Infinite Dial Shows Which Social Platform Matters For Radio.
- Inside Audio Marketing

- Mar 16
- 3 min read

Social media usage in the U.S. has largely stabilized at a high level, but the platforms Americans use — and who uses them — continue to shift dramatically depending on age. And what demo a radio station targets increasingly dictates which item from social media menu its programming team should order.
The latest edition of Edison Research’s Infinite Dial finds 85% of Americans age 12 and older now use social media, equal to roughly 246 million people. While that overall penetration has remained relatively steady in recent years, the data shows audiences are increasingly spread across a wider mix of platforms.
Facebook remains the most widely used social media platform, with 68% of Americans reporting they use the service. Instagram ranks second with 54% reach, followed by TikTok at 42%. Reddit has also become a significant player, reaching 38% of Americans, ahead of Pinterest (35%) and LinkedIn (34%).
But the broader takeaway is that the social media landscape has become far more fragmented, with implications for station promotions. “Which platforms you’re on determines which Americans you’re actually talking to,” Edison VP Megan Lazovick said during a webinar presenting the findings.

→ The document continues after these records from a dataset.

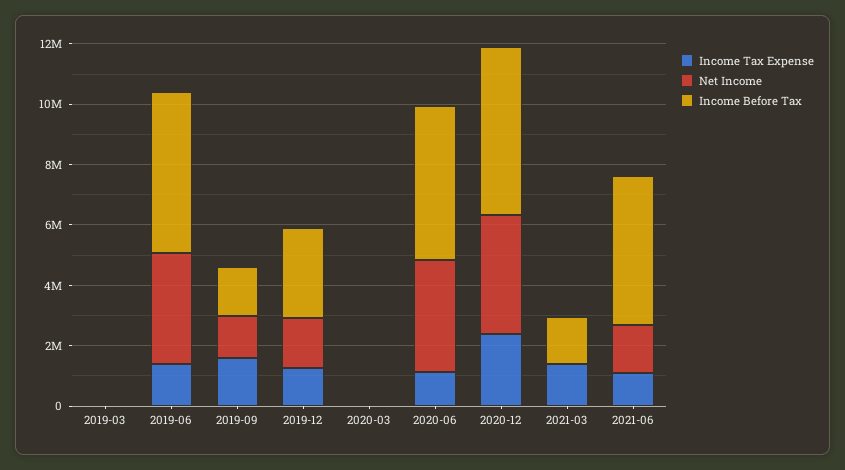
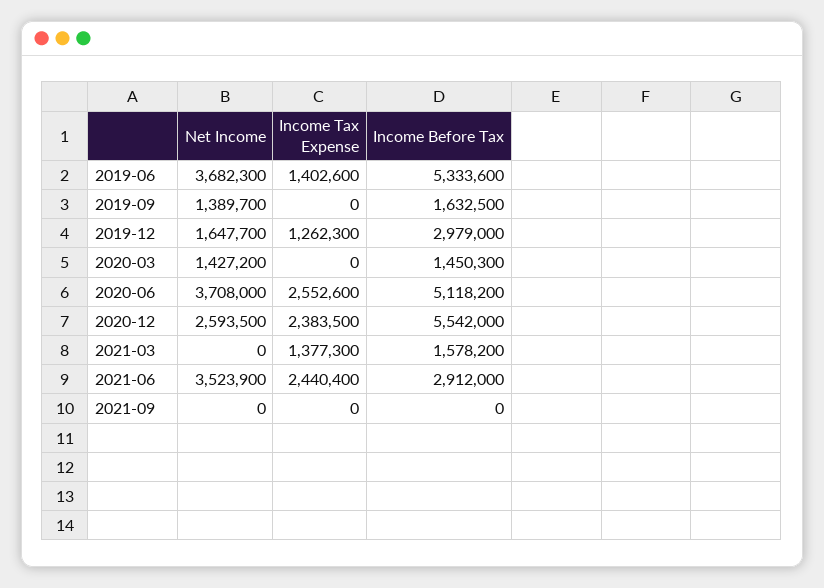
Income Tax Expense, 2019-03: 0 -> none
Net Income, 2019-03: 0 -> none
Income Before Tax, 2019-03: 0 -> none
Income Tax Expense, 2019-09: 1500000 -> 0
Net Income, 2020-03: 0 -> 1427200
Income Before Tax, 2020-03: 0 -> 1450300
Income Tax Expense, 2020-06: 1000000 -> 2552600
Net Income, 2020-12: 4000000 -> 2593500
Income Tax Expense, 2021-06: 1000000 -> 2440400
Net Income, 2021-06: 1500000 -> 3523900
Income Before Tax, 2021-06: 5000000 -> 2912000
Net Income, 2021-09: none -> 0
Income Tax Expense, 2021-09: none -> 0
Income Before Tax, 2021-09: none -> 0

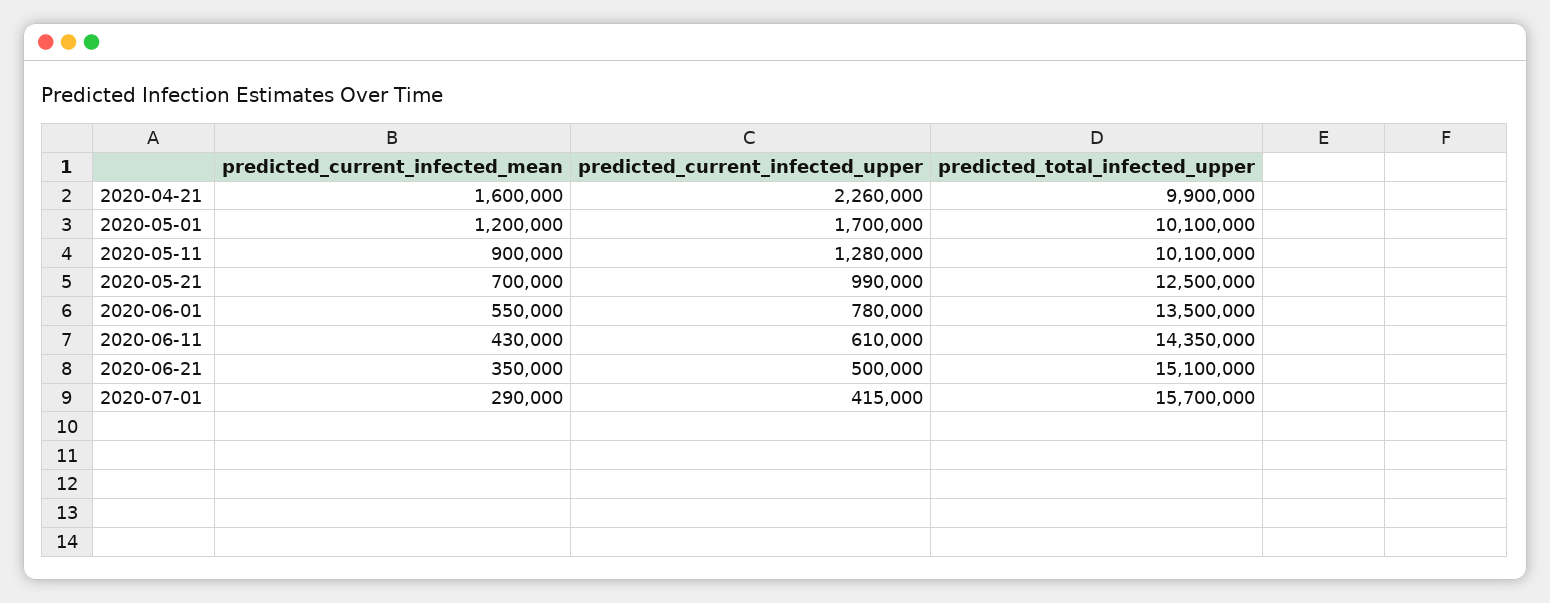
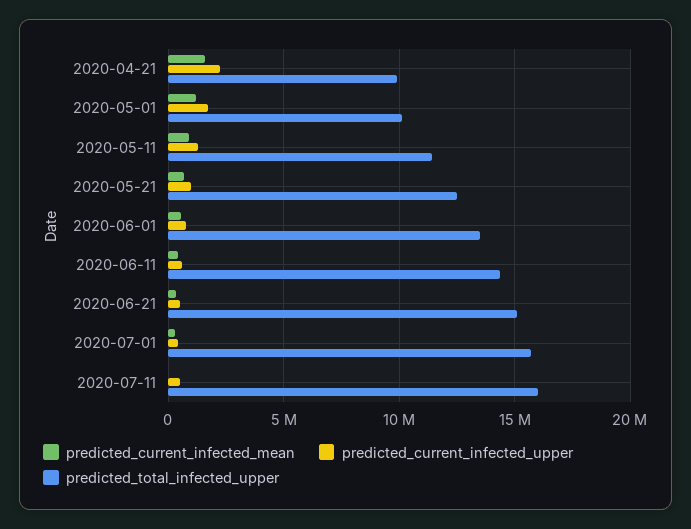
predicted_total_infected_upper, 2020-05-11: 10100000 -> 11500000
predicted_current_infected_mean, 2020-07-11: none -> 0
predicted_current_infected_upper, 2020-07-11: none -> 500000
predicted_total_infected_upper, 2020-07-11: none -> 16000000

Edison data shows the audience composition varies widely across the major social media brands when asking Americans which they use most often. Looking at overall platform preference across all users, Facebook remains the social network most often used by Americans at 40%, while Instagram and TikTok are tied for second place at 16%.
But the audience composition divide is clear when the data is broken down by age group. TikTok has become the dominant social platform among younger Americans. The study finds 29% of social media users age 12–34 say TikTok is the platform they use most often, ahead of Instagram (22%) and Facebook (16%). It is the first time Edison has recorded TikTok as the most-used platform among younger audiences.
“TikTok is the number one platform for Americans 12 to 34,” Lazovick said. “This is an excellent way to reach them.”
The picture looks very different among older users. Among Americans age 35–54, Facebook remains the dominant platform by a wide margin, with Instagram is a distant second. Among those age 55 and older, Facebook’s dominance is even more pronounced, with most users in that age group naming it as their primary platform.
The study also highlights how different platforms attract different audience compositions. TikTok’s user base skews younger and female, while Snapchat users are overwhelmingly under age 35. X tends to attract a more male audience and a higher share of users between the ages of 35 and 54. Facebook, meanwhile, continues to skew older.
Lazovick said the fragmentation has important implications for media companies and marketers trying to reach audiences online.
“The generational platform divide is important to understand,” she said. “If you are using social media as part of your audience reach strategy, you have to break out of your bubble.”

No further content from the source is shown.